Peran Askrindo dalam Mendukung UMKM dan Transformasi Digital
Askrindo terus berupaya memperluas akses pembiayaan bagi Usaha Mikro, Kecil, dan Menengah (UMKM), yang menjadi tulang punggung perekonomian nasional. Direktur Utama Askrindo, M Fankar Umran menyampaikan bahwa sepanjang tahun 2025, Askrindo telah menjamin Kredit Usaha Rakyat (KUR) senilai Rp114 triliun kepada 2 juta debitur UMKM.
Dampak dari penjaminan KUR ini terlihat pada penyerapan tenaga kerja sebanyak 3,7 juta orang di Indonesia. “Kinerja keuangan ini mencerminkan fundamental bisnis yang semakin kuat. Pada tahun 2025, perusahaan mencatatkan Hasil Underwriting Netto sebesar Rp1,28 triliun (unaudited),” ujar Fankar dalam sebuah pernyataan.
Selain itu, premi bruto perusahaan tercatat sebesar Rp4,44 triliun (unaudited). Capaian ini menunjukkan langkah positif dalam memperkuat portofolio bisnis Askrindo. Fankar menambahkan bahwa strategi penguatan portofolio dan manajemen risiko berjalan efektif. Ke depan, perusahaan akan terus menjaga pertumbuhan yang sehat dan berkelanjutan, serta memperluas kontribusi terhadap pembiayaan produktif, khususnya bagi UMKM.
Momentum HUT ke-55 Askrindo
Peringatan HUT ke-55 Askrindo menjadi titik refleksi sekaligus penguatan peran perusahaan dalam ekosistem pembiayaan nasional. Fankar menegaskan bahwa perayaan ini bukan sekadar seremoni, tetapi momentum untuk merefleksikan peran Askrindo dalam mendorong inklusi keuangan. “Askrindo berkomitmen untuk terus memperluas akses pembiayaan bagi pelaku usaha, khususnya UMKM sebagai tulang punggung perekonomian nasional,” ujarnya dalam acara perayaan HUT ke-55 di Jakarta, 2026.

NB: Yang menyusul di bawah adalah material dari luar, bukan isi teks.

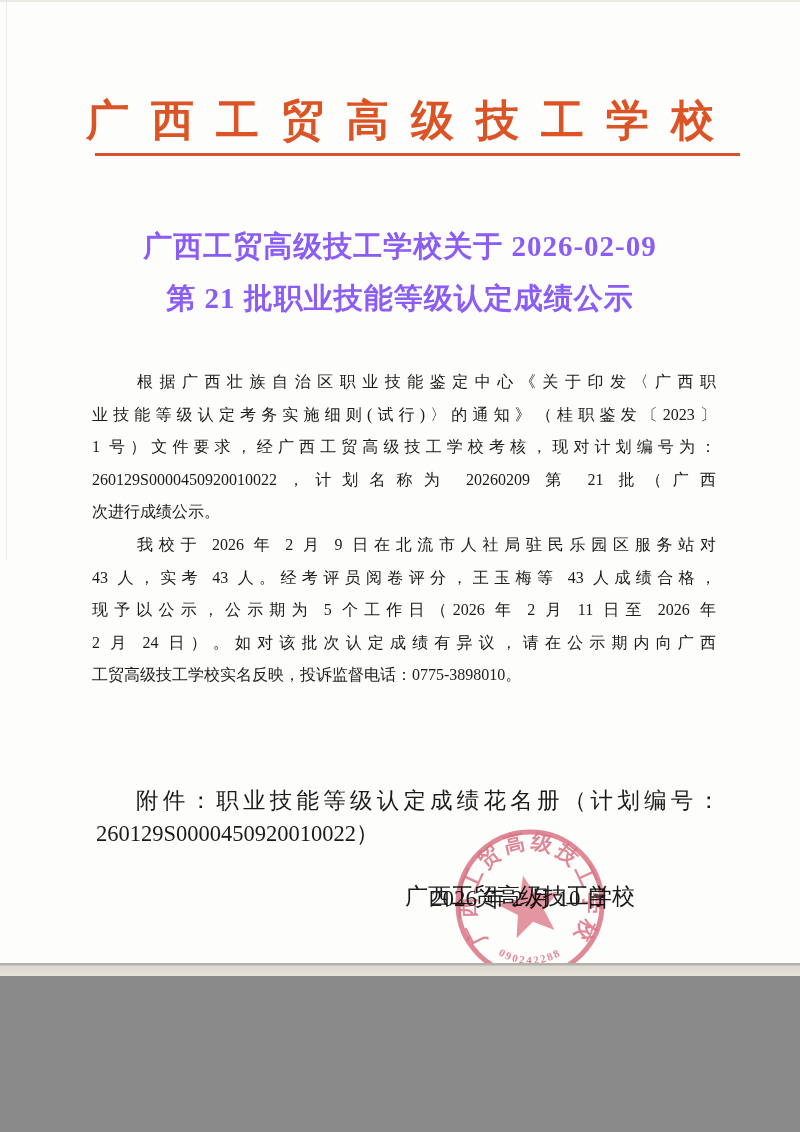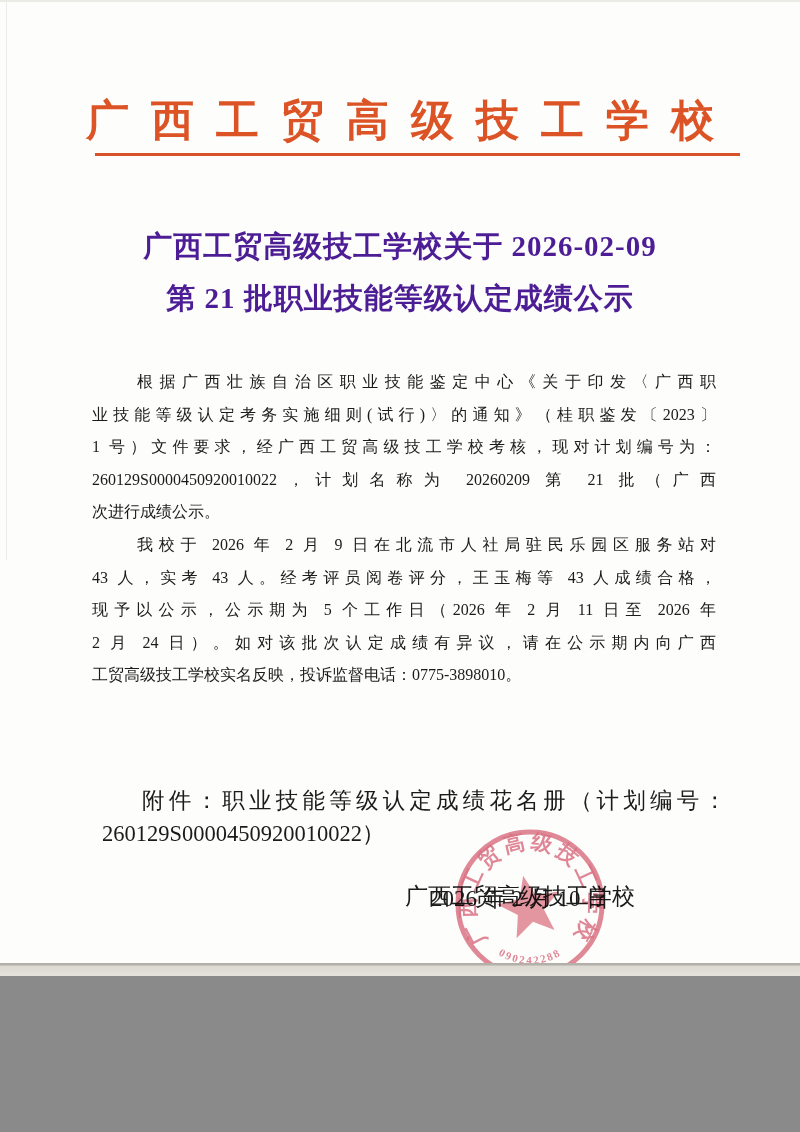"广西工贸高级技工学校关于 2026-02-09" .title { color: #4c1d95 -> #8b5cf6 }
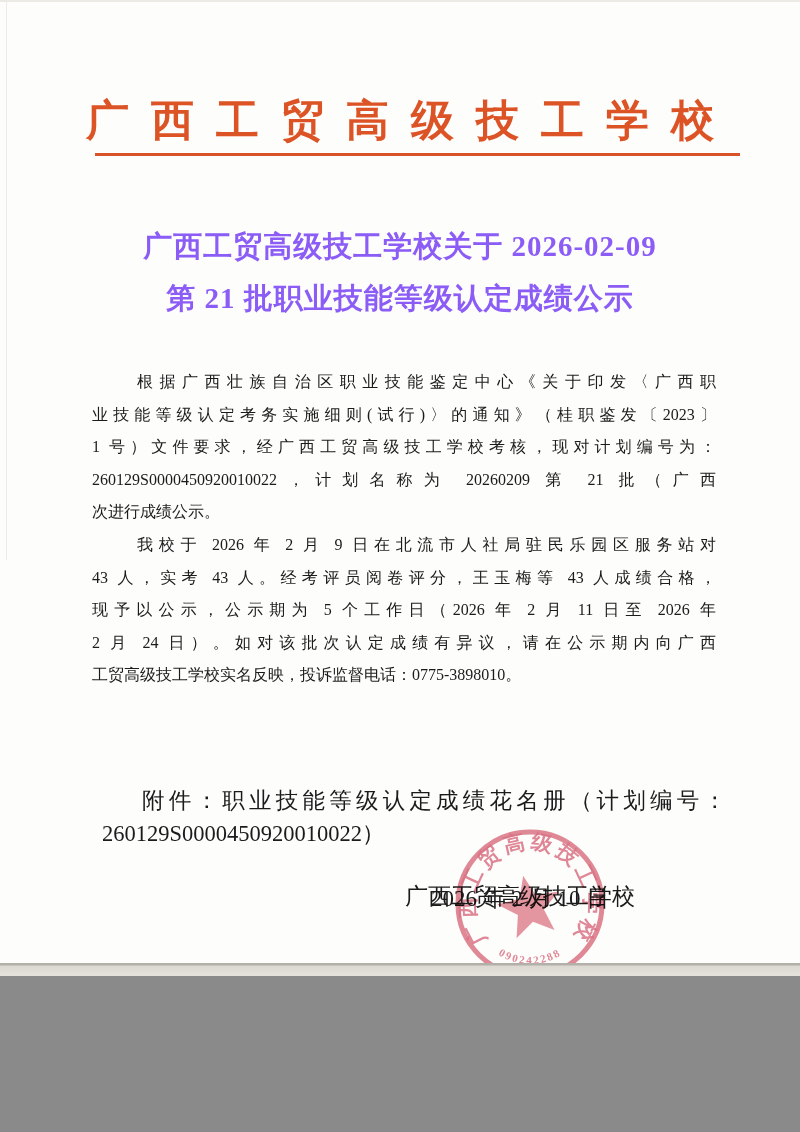"附件：职业技能等级认定成绩花名册（计划编号：" .attach { left: 102px -> 96px }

Sejak didirikan pada 6 April 1971, Askrindo telah menunjukkan kinerja yang solid dan mendukung perekonomian nasional. Sebagai informasi, sejak tahun 2007 hingga 2025, Askrindo telah menjamin KUR sebesar Rp1.125,9 triliun kepada 36,3 juta debitur UMKM, dengan total penyerapan sebanyak 62,7 juta tenaga kerja.
Luncuran Fintracs dan Ask-Scoring
Di momen HUT ke-55, Askrindo juga memperkuat transformasi digital dengan meluncurkan sistem sentralisasi Financial Transaction System (Fintracs) dan Ask-Scoring (Askrindo Underwriting Scoring System).
Direktur Keuangan Askrindo, Leonardo Henry Gavaz menjelaskan bahwa Fintracs merupakan sistem terintegrasi yang dirancang untuk menyederhanakan sekaligus memusatkan proses transaksi keuangan perusahaan. “Melalui Fintracs, seluruh proses penerimaan dan pengeluaran kas kini terintegrasi dalam satu platform, dilengkapi dengan pencatatan jurnal otomatis dan proses settlement yang lebih sistematis,” jelasnya.
Sistem ini juga memungkinkan monitoring transaksi secara real-time, sehingga meningkatkan transparansi dan kontrol. Implementasi Fintracs mendorong efisiensi operasional, mengurangi beban kerja manual, serta meningkatkan kecepatan dan akurasi pencatatan keuangan, sekaligus memperkuat tata kelola perusahaan.
Adapun Ask-Scoring, kata Leonardo, platform ini bertujuan sebagai solusi untuk meningkatkan kualitas dan kecepatan proses underwriting. Melalui Ask-Scoring, proses underwriting kini dilakukan berbasis rule-based scoring system yang memungkinkan analisis risiko berjalan lebih cepat, objektif, dan terstandarisasi.
“Sistem ini juga terintegrasi dengan core system perusahaan, sehingga menghilangkan duplikasi proses dan meningkatkan efisiensi,” jelasnya.